Madame Campan, first lady-in-waiting to Queen Marie-Antoinette, is famous for her Memoirs, a historical account of life at the court of Louis XVI. Close to the queen, she gives us a glimpse into the monarch’s private life and personality, but contemporary historians have cast doubt on the truthfulness of her writings.
Jeanne Louise Henriette Genêt, the future Madame Campan, received a literary education and learned Italian and English. At the age of 15 she joined the court of Versailles as reader to Louis XV’s youngest daughters. When Marie-Antoinette arrived in Versailles in 1770, she was appointed as the young dauphine’s second lady-in-waiting. Madame Campan was officially named the queen’s first lady-in-waiting 16 years later. Marie-Antoinette also entrusted Madame Campan with her treasury and made her the guardian of her jewels.

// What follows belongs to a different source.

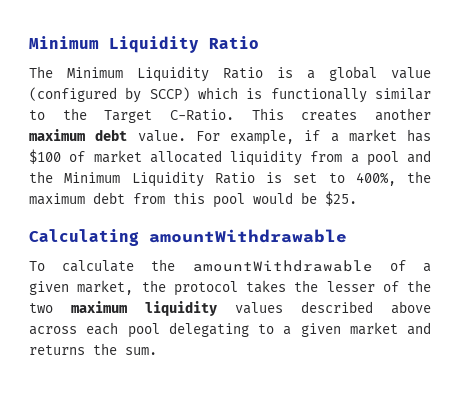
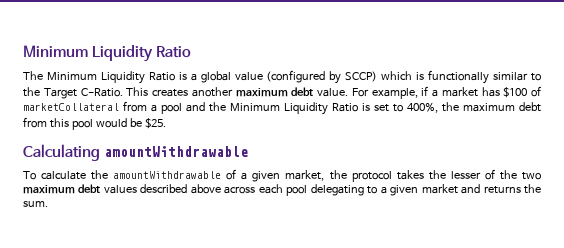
- For example, if a market has $100 of market allocated liquidity from a pool and the Minimum Liquidity Ratio is set to 400%, the maximum debt from this pool would be $25.
+ For example, if a market has $100 of marketCollateral from a pool and the Minimum Liquidity Ratio is set to 400%, the maximum debt from this pool would be $25.
- To calculate the amountWithdrawable of a given market, the protocol takes the lesser of the two maximum liquidity values described above across each pool delegating to a given market and returns the sum.
+ To calculate the amountWithdrawable of a given market, the protocol takes the lesser of the two maximum debt values described above across each pool delegating to a given market and returns the sum.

Madame Campan quickly became the queen’s friend and confidant, sharing her privacy and the secrets of the court for 18 years. In her Memoirs, a fresco of life at court under Louis XVI, she wrote about the queen’s life and personality and offered a highly personal, subjective view of events. During the Revolution she was separated from the royal family but corresponded with the queen. Afterwards, a penniless Madame Campan returned to her original calling as an educator and founded a famous girls’ boarding school in Saint Germain, where she brought up two of Napoleon’s sisters. In 1807 the emperor expressed his gratitude by appointing her director of the Legion of Honour school in Ecouen, a position she held until falling into disgrace when the Bourbons returned to power in 1814.